Les choses ont été tout de même moins mal au niveau des commandes. La construction navale est loin de sortir de la crise qui sévit depuis la moitié des années 70, mais il semble bien que le creux de la vague soit maintenant passé : en 1979, on a enregistré 17 millions de tjb (tonneaux de jauge brute) de commandes, soit deux fois plus qu'en 1978. C'est la meilleure année depuis 1974, et la tendance s'est poursuivie au cours des premiers mois de 1980.

Cette amélioration a deux causes principales. La première est la bonne tenue de l'activité économique internationale, qui s'est répercutée sur le transport maritime par une progression de 5,2 % du tonnage transporté. Cette évolution a touché l'ensemble des marchandises, depuis les céréales jusqu'au pétrole, et a favorisé la remontée des frets, de sorte que beaucoup d'armateurs ont amélioré leurs résultats d'exploitation (au moins sur certains trafics) malgré la hausse considérable des coûts de combustibles.

Équilibre

La deuxième explication, c'est que les effets positifs de la crise ont fini par se faire sentir. À force de mettre des navires à la casse ou de les désarmer, de couper les commandes de bâtiments neufs, de fermer ou de reconvertir les chantiers (qui ont produit seulement 14 millions de tjb en 1978, contre 34,2 au cours de l'année record 1975), on est arrivé à atténuer les phénomènes de surcapacité qui sévissaient à la fois sur le transport maritime et sur la construction navale.

Bref, demande ranimée, offre limitée, il s'est recréé un certain équilibre dont on voit bien qu'il est à la fois très relatif (les capacités théoriques de production à l'échelle mondiale représentent environ le double des commandes prises en 1979) et terriblement fragile, à la merci du moindre retournement conjoncturel — et c'est précisément cela qui s'amorçait dans les premiers mois de 1980.
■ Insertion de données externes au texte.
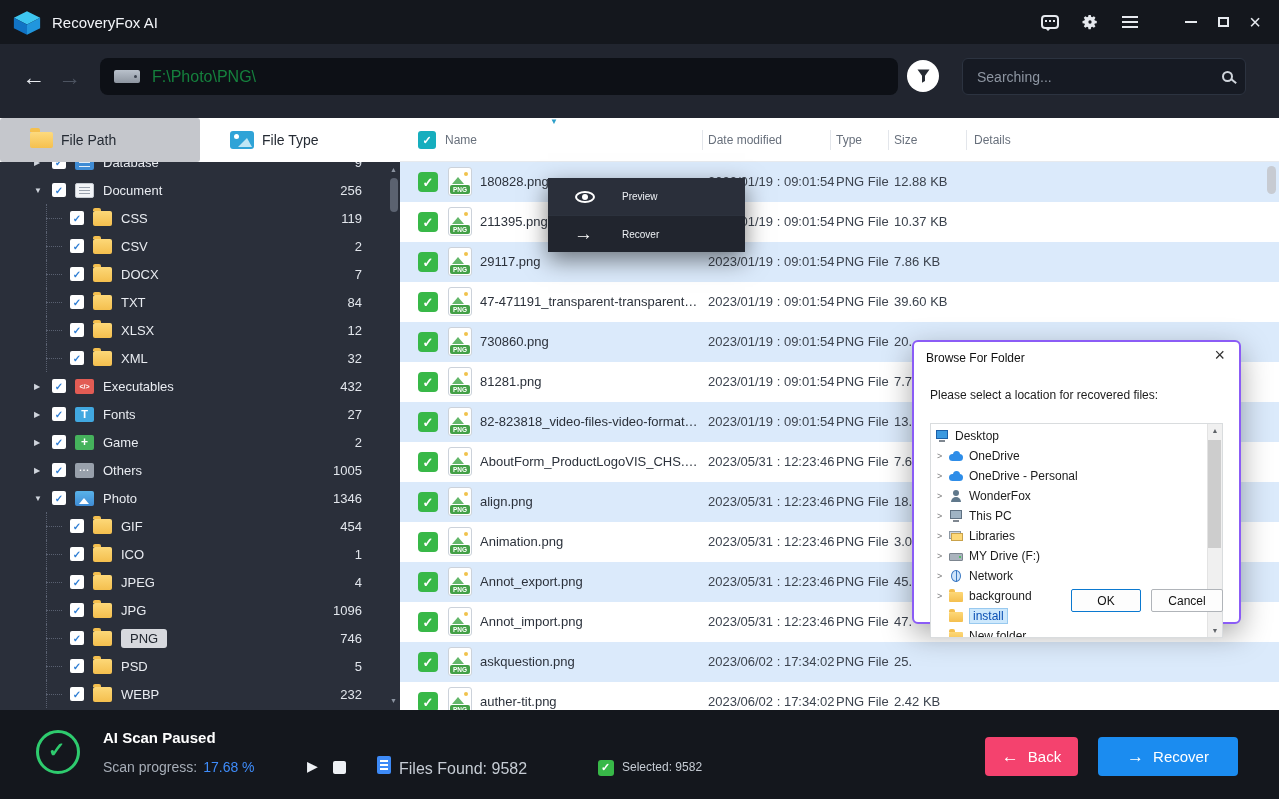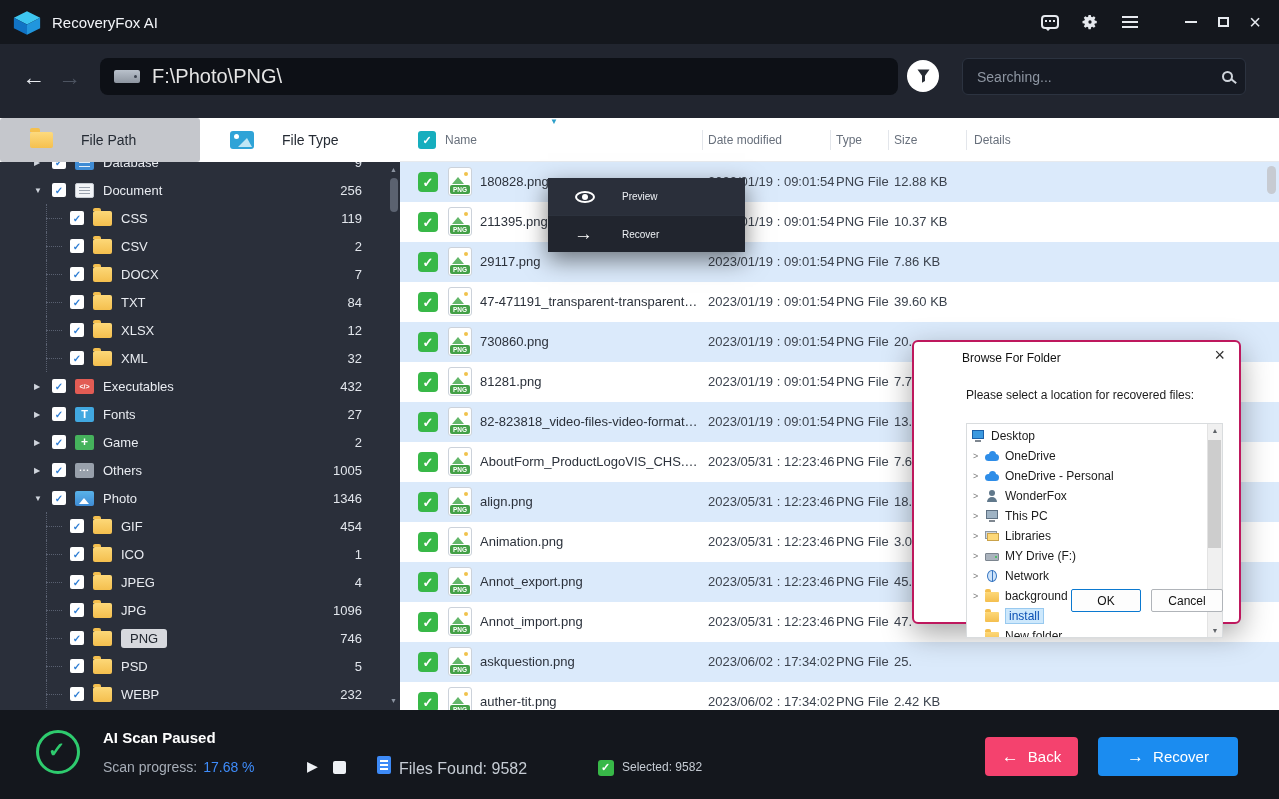"F:\Photo\PNG\" .path-text { color: #e5e5e5 -> #15803d; font-size: 20px -> 16px }
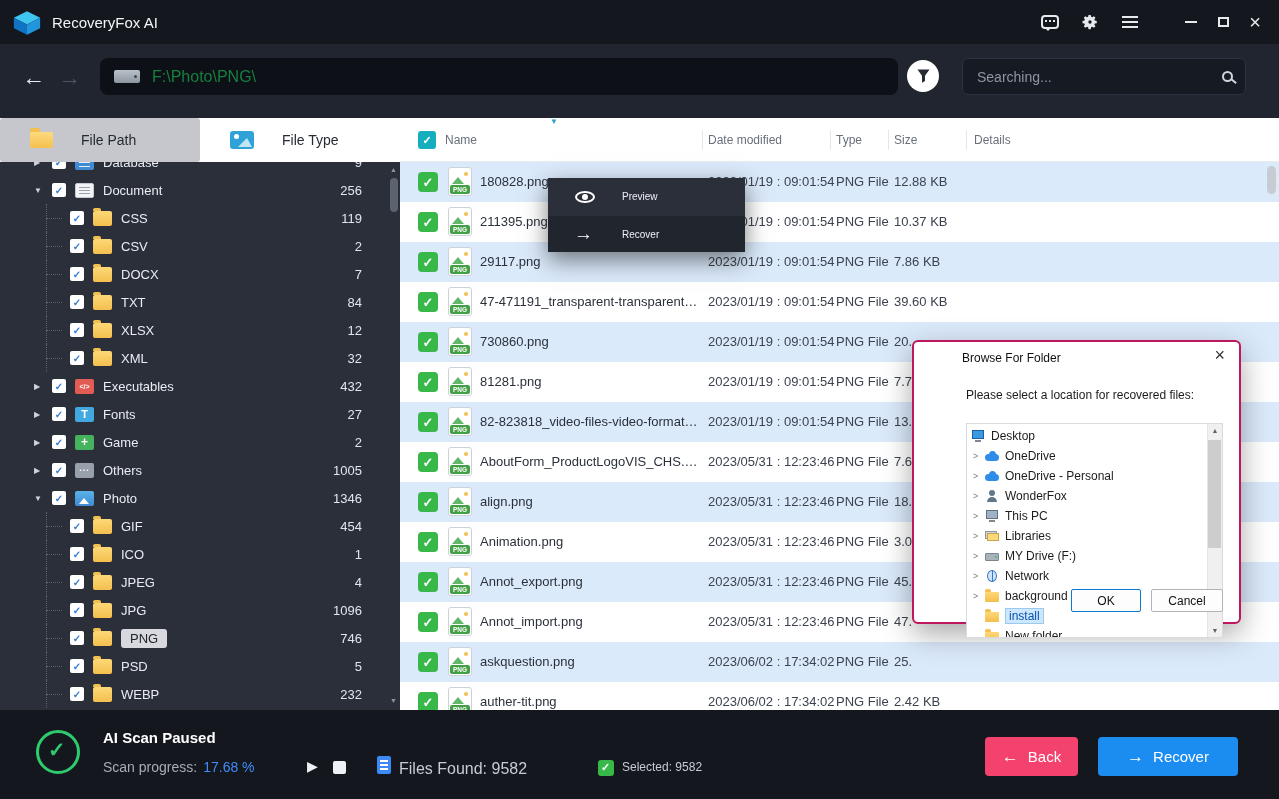"File Path" .tab { gap: 28px -> 8px }
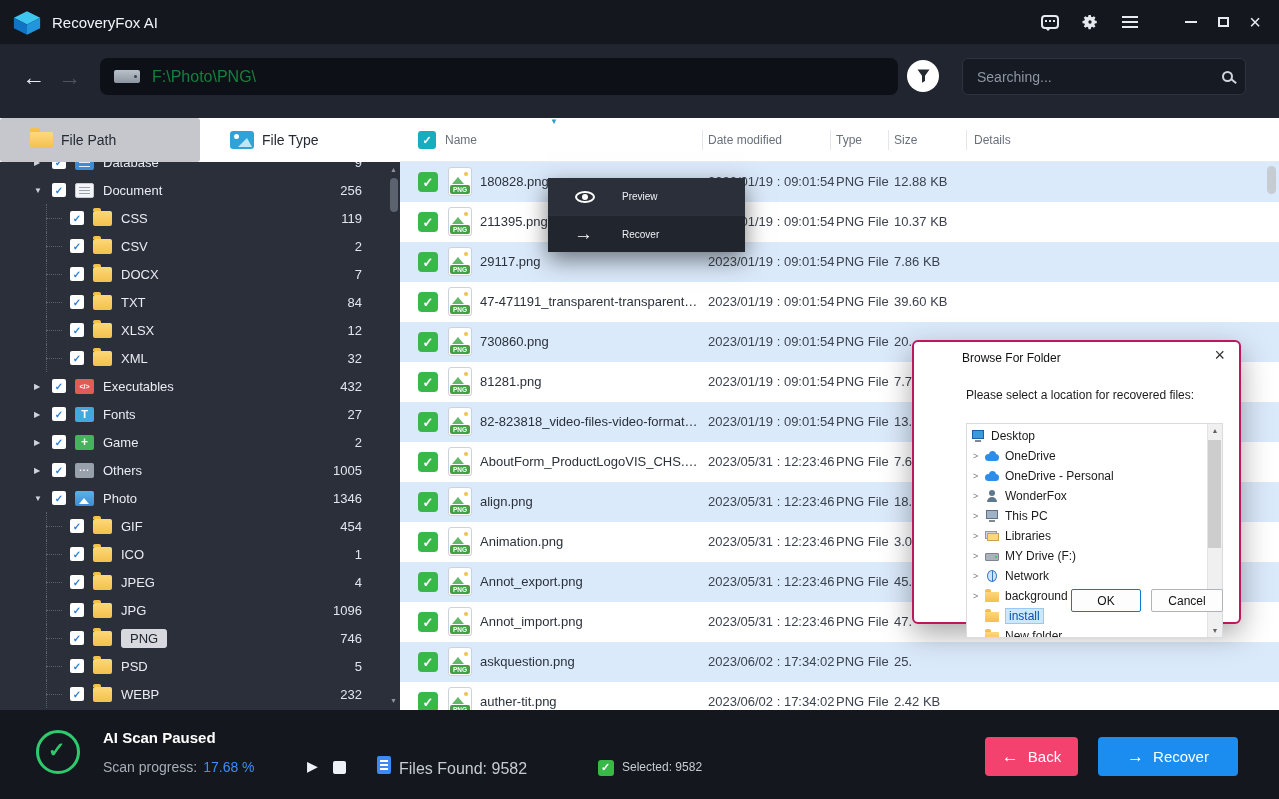"Browse For Folder" .dialog { border: 2px solid #be185d -> 2px solid #8b5cf6; padding-left: 36px -> none }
Les Français, pour leur part, ont enregistré presque autant de commandes en 1979 que durant les quatre années précédentes. Mais, comme tout le monde, ils y ont mis le prix ! Car la reprise des commandes n'a fait qu'aviver la concurrence — en particulier sur les prix — entre les différents pays constructeurs, comme si le premier frémissement annonciateur de reprise avait suffi à leur faire abandonner leurs bonnes résolutions en matière de réduction des capacités de production. Les plans, d'une rigueur toute chirurgicale, qu'on avait dressés dans la période précédente ont peu de chances, en effet, d'être réalisés un jour. Bien qu'il n'existe pas de bilan mondial, il semble bien que les chantiers français, qui ont réduit leurs effectifs de 22 % entre 1975 et 1979, n'ont fait ni mieux ni pis que les autres. Quant au Japon, premier constructeur mondial, il serait surprenant qu'il parvînt, comme il l'a annoncé, à réduire ses capacités de 50 % pour 1983.

Tous ces chantiers sont donc lancés dans une lutte pour la vie, où l'on voit des navires vendus ; au prix des matières premières, les comptes des chantiers s'enfoncer dans le rouge et les États subventionner à caisse ouverte. En France, les chantiers ont ainsi reçu 1,8 milliard de F de subventions en 1979 et, pour 1980, 1,7 milliard était encore budgétisé. On a vu par exemple l'armement Delmas-Vieljeux se faire longuement prier pour accepter de passer commande à un chantier français (les Chantiers de l'Atlantique) de quatre porte-conteneurs dont chacun coûtera 70 millions de F aux contribuables, soit 25 % de leur prix de revient.

Mystère

Malgré ces aides massives, le niveau d'activité est tout juste suffisant et la construction navale française ne cesse de régresser au palmarès mondial (elle est à la huitième place pour le carnet de commandes). Elle retrouvera peut-être un peu d'allant si un concours lancé par le ministère des Transports, pour définir un type de navire nouveau, économe en carburant, débouche sur des réalisations concrètes. Mais elle souffrira encore longtemps de la concurrence japonaise, qui reste terriblement agressive — bien plus que celle de nouveaux pays constructeurs comme le Brésil ou la Corée, où les chantiers s'en tiennent aux navires les plus simples. Ceux qui avaient cru que le diable japonais sombrerait dans la grande crise navale se sont bien trompés. Il a raflé la moitié des commandes en 1979 et faisait encore mieux au début de 1980. Comment joint-il les deux bouts ? Mystère.